7 su samurunu çiğnemeden yutan katil balina araştırmacıları şaşırttı

Yaşadığı bölgeden çok uzaktaki bir sahile cesedi vuran katil balinanın midesinden çıkan “7 bütün su samuru”, bilim dünyasını düşündürdü

Katil balinanın içinden çıkan hayvanlar böyle görüntülendi (Sergey V. Fomin)
Katil balinanın içinden çıkan hayvanlar böyle görüntülendi (Sergey V. Fomin)
TT

7 su samurunu çiğnemeden yutan katil balina araştırmacıları şaşırttı

Katil balinanın içinden çıkan hayvanlar böyle görüntülendi (Sergey V. Fomin)
Katil balinanın içinden çıkan hayvanlar böyle görüntülendi (Sergey V. Fomin)

Rusya'da bilim insanları, cesedi sahile vuran ve midesinden "7 tam su samuru" çıkan katil balinanın “sıradışı” vakasını araştırıyor.

Vakanın gizemi, katil balinanın olması gerektiği bölgeden çok uzakta, normalde avlamayı pek tercih etmediği 7 su samurunu yemesinden geliyor.

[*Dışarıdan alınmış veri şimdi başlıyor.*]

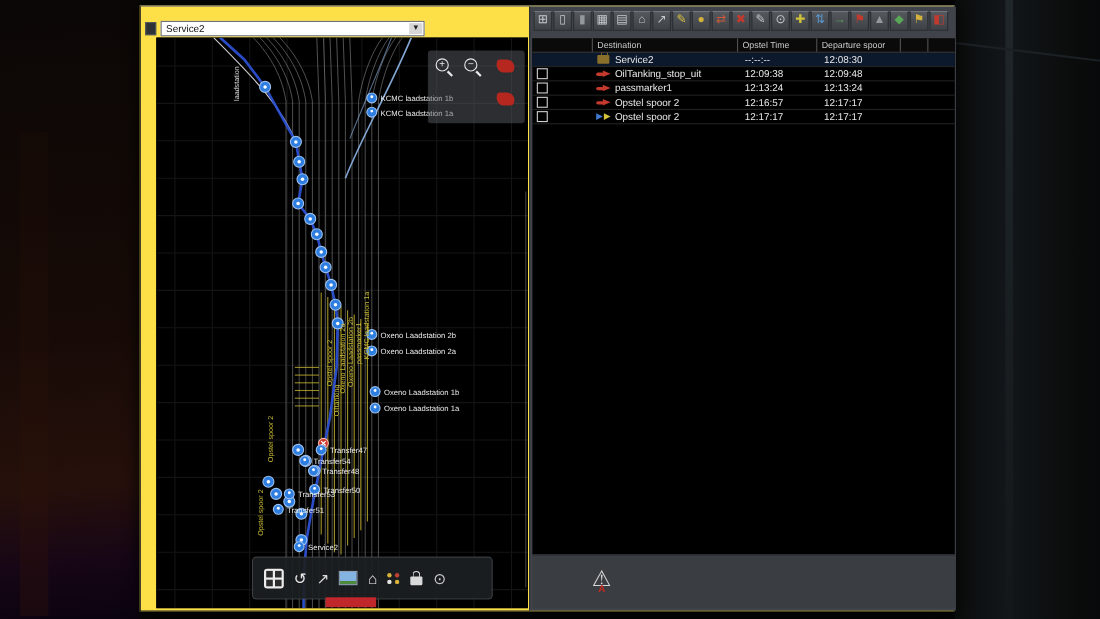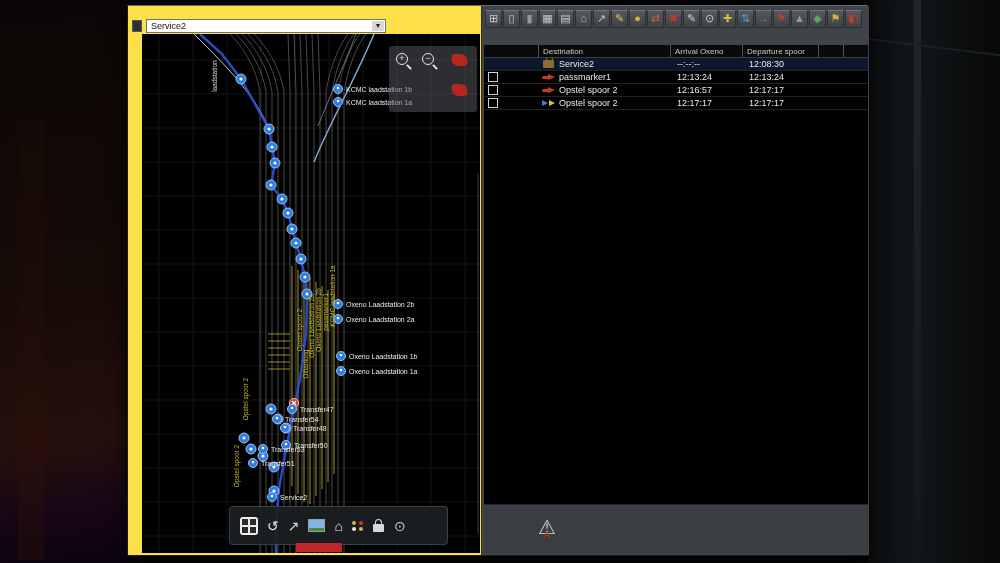--- a/index.html
+++ b/index.html
@@ -47,21 +47,21 @@
   .lockic .shk{position:absolute;left:2px;top:0;width:7px;height:6px;border:1.5px solid #d9d9d9;border-bottom:none;border-radius:4px 4px 0 0;display:block}
   .lockic .bdy{position:absolute;left:0;top:5px;width:11px;height:8px;background:#d9d9d9;border-radius:1px;display:block}
   .badge-red{position:absolute;left:154px;top:509px;width:46px;height:9px;background:#c0272b}
 
   
   .right-pane{position:absolute;left:353px;top:0;width:388px;height:100%;background:#40444a;border-left:1px solid #2c2f33}
   .top-toolbar{position:absolute;left:3px;top:4px;height:20px;display:flex;gap:1px}
   .tbi{width:17px;height:18px;background:linear-gradient(#55595e,#3e4247);border:1px solid #2c2f32;border-top-color:#72767c;
     font-size:11px;line-height:15px;text-align:center;cursor:default}
 
-  .table{position:absolute;left:2px;top:39px;width:384px;height:469px;background:#000;font-size:9px;color:#e8e8e8}
+  .table{position:absolute;left:2px;top:29px;width:384px;height:469px;background:#000;font-size:9px;color:#e8e8e8}
   .thead{display:flex;height:13px;background:#0a0a0a;border-bottom:1px solid #3d3d3d;color:#c9c9c9;font-size:8px}
   .th{height:100%;border-right:1px solid #515151;padding:2px 0 0 4px;overflow:hidden;white-space:nowrap}
   .c0{width:55px}.c1{width:132px}.c2{width:72px}.c3{width:76px}.c4{width:25px}.c5{width:24px}
   .th.c5{border-right:none}
   .row{display:flex;height:13px;border-bottom:1px solid #222;align-items:center}
   .row.selected{background:#0c182c}
   .td{height:100%;display:flex;align-items:center;overflow:hidden;white-space:nowrap}
   .td.c2,.td.c3{padding-left:6px}
   .cb{width:10px;height:10px;border:1px solid #d0d0d0;background:#000;margin-left:4px;display:block}
   .briefcase{width:11px;height:8px;background:#8a6f2a;border-radius:1px;position:relative;margin:0 5px 0 4px;display:block}
@@ -396,21 +396,21 @@
           <span class="tbi" style="color: rgb(147, 152, 157);">▲</span>
           <span class="tbi" style="color: rgb(88, 168, 88);">◆</span>
           <span class="tbi" style="color: rgb(210, 178, 60);">⚑</span>
           <span class="tbi" style="color: rgb(194, 58, 46);">◧</span>
         </div>
 
       <div class="table">
         <div class="thead">
           <div class="th c0"></div>
           <div class="th c1">Destination</div>
-          <div class="th c2">Arrival Oxeno</div>
+          <div class="th c2">Opstel Time</div>
           <div class="th c3">Departure spoor</div>
           <div class="th c4"></div>
           <div class="th c5"></div>
         </div>
         <div>
             <div class="row selected">
               <div class="td c0"></div>
               <div class="td c1">
                 <span class="briefcase"></span>
                 <span>Service2</span>
@@ -419,20 +419,33 @@
               <div class="td c3">12:08:30</div>
               <div class="td c4"></div>
               <div class="td c5"></div>
             </div>
             <div class="row">
               <div class="td c0">
                 <span class="cb"></span>
               </div>
               <div class="td c1">
                 <span class="red-arrow"></span>
+                <span>OilTanking_stop_uit</span>
+              </div>
+              <div class="td c2">12:09:38</div>
+              <div class="td c3">12:09:48</div>
+              <div class="td c4"></div>
+              <div class="td c5"></div>
+            </div>
+            <div class="row">
+              <div class="td c0">
+                <span class="cb"></span>
+              </div>
+              <div class="td c1">
+                <span class="red-arrow"></span>
                 <span>passmarker1</span>
               </div>
               <div class="td c2">12:13:24</div>
               <div class="td c3">12:13:24</div>
               <div class="td c4"></div>
               <div class="td c5"></div>
             </div>
             <div class="row">
               <div class="td c0">
                 <span class="cb"></span>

Katil balinanın cesedi, 2020'de Rusya ve Alaska arasında yer alan Bering Denizi’ndeki Komondorski Adaları’nın sahilinde bulundu.

Bilim insanları, incelemeleri sırasında katil balinanın midesinde 6 su samuru buldu. 7. su samuru da ağız boşluğu ve yemek borusu arasında, katil balinanın boğazında sıkışmış haldeydi.

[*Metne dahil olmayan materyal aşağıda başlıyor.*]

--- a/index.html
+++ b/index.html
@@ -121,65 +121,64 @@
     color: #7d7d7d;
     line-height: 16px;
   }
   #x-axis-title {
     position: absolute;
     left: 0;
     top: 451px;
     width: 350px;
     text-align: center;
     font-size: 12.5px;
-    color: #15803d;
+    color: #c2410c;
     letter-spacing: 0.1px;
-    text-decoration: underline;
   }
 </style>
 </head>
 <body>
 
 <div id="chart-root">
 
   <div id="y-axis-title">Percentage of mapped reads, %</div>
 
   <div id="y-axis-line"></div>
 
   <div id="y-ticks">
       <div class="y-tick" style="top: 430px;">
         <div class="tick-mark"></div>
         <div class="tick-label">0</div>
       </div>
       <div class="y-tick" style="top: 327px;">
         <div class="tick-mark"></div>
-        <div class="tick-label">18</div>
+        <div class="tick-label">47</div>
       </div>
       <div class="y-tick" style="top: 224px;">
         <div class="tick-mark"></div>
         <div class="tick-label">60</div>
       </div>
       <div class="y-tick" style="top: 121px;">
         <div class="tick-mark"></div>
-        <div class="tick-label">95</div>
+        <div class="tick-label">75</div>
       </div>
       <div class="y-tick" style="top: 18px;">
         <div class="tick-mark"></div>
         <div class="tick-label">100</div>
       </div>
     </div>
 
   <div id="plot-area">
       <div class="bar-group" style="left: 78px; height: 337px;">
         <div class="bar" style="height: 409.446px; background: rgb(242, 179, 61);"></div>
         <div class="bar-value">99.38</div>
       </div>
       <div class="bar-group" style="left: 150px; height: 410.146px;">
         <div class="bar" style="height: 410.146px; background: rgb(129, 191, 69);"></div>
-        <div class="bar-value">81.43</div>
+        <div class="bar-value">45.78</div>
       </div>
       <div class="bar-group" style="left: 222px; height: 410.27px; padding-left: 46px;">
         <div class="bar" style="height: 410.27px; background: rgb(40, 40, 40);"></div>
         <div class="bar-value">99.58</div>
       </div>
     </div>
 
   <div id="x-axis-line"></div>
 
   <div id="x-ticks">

Toplam ağırlığı 117 kilogram tutan 7 su samuru dışında katil balinanın bağırsaklarındaki 256 gaga parçası çok sayıda ahtapot ya da mürekkep balığını yediğinin de göstergesi.

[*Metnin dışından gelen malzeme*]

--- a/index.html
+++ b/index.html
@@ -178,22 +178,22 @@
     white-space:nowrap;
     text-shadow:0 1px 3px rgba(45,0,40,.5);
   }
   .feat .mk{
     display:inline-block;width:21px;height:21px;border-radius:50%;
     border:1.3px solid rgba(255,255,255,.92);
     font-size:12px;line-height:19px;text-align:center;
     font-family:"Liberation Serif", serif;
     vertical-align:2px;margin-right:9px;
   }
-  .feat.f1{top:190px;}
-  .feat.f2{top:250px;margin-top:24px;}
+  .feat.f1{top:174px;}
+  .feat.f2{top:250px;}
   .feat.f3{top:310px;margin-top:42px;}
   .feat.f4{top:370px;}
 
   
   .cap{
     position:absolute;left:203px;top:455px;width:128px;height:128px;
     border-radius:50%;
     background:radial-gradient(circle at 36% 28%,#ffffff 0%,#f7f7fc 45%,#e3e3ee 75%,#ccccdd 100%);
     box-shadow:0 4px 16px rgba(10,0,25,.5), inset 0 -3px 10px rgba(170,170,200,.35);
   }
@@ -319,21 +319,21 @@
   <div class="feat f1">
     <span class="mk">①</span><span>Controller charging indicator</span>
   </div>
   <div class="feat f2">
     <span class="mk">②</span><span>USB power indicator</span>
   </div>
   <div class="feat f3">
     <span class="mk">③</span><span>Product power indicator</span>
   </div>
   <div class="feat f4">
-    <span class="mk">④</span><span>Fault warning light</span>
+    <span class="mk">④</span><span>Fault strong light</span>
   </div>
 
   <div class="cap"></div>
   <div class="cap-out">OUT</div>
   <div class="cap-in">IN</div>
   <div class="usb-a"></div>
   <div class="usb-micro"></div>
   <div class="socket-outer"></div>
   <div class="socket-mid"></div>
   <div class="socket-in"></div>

Su samurları, katil balinaların çok fazla tercih ettiği bir öğün değil. "Orka" diye de adlandırılan katil balinalar, su samurları yerine balık, deniz aslanı, fok, yunus ve balinaları avlamayı tercih ediyor.

"Çok hasta, aç ya da deli olabilir"

Moskova Devlet Üniversitesi’nde deniz memelileri üzerine araştırmalar yapan Dr. Olga Filatova, katil balinanın içinden çıkan su samurlarının bu nedenle epey şaşırtıcı olduğunu söylüyor:

Su samurlarını rahatsız edip öldürdüklerine dair gözlemler vardı ancak yediklerine dair kanıtlar azdı

Bununla birlikte, avlarını parçalayıp en besleyici yerlerini yeme eğiliminde olan orkaların su samurlarını bütün halde yutması da çok şaşırtıcı.

Dr. Filatova, şunları ekliyor:

Bu orkanın neden arka arkaya 7 su samurunu yuttuğundan emin değilim. Belki çok hastaydı, açtı ya da delirmişti.

Katil balina vakasındaki bir diğer dikkat çekici unsur da cesedinin bulunduğu yer.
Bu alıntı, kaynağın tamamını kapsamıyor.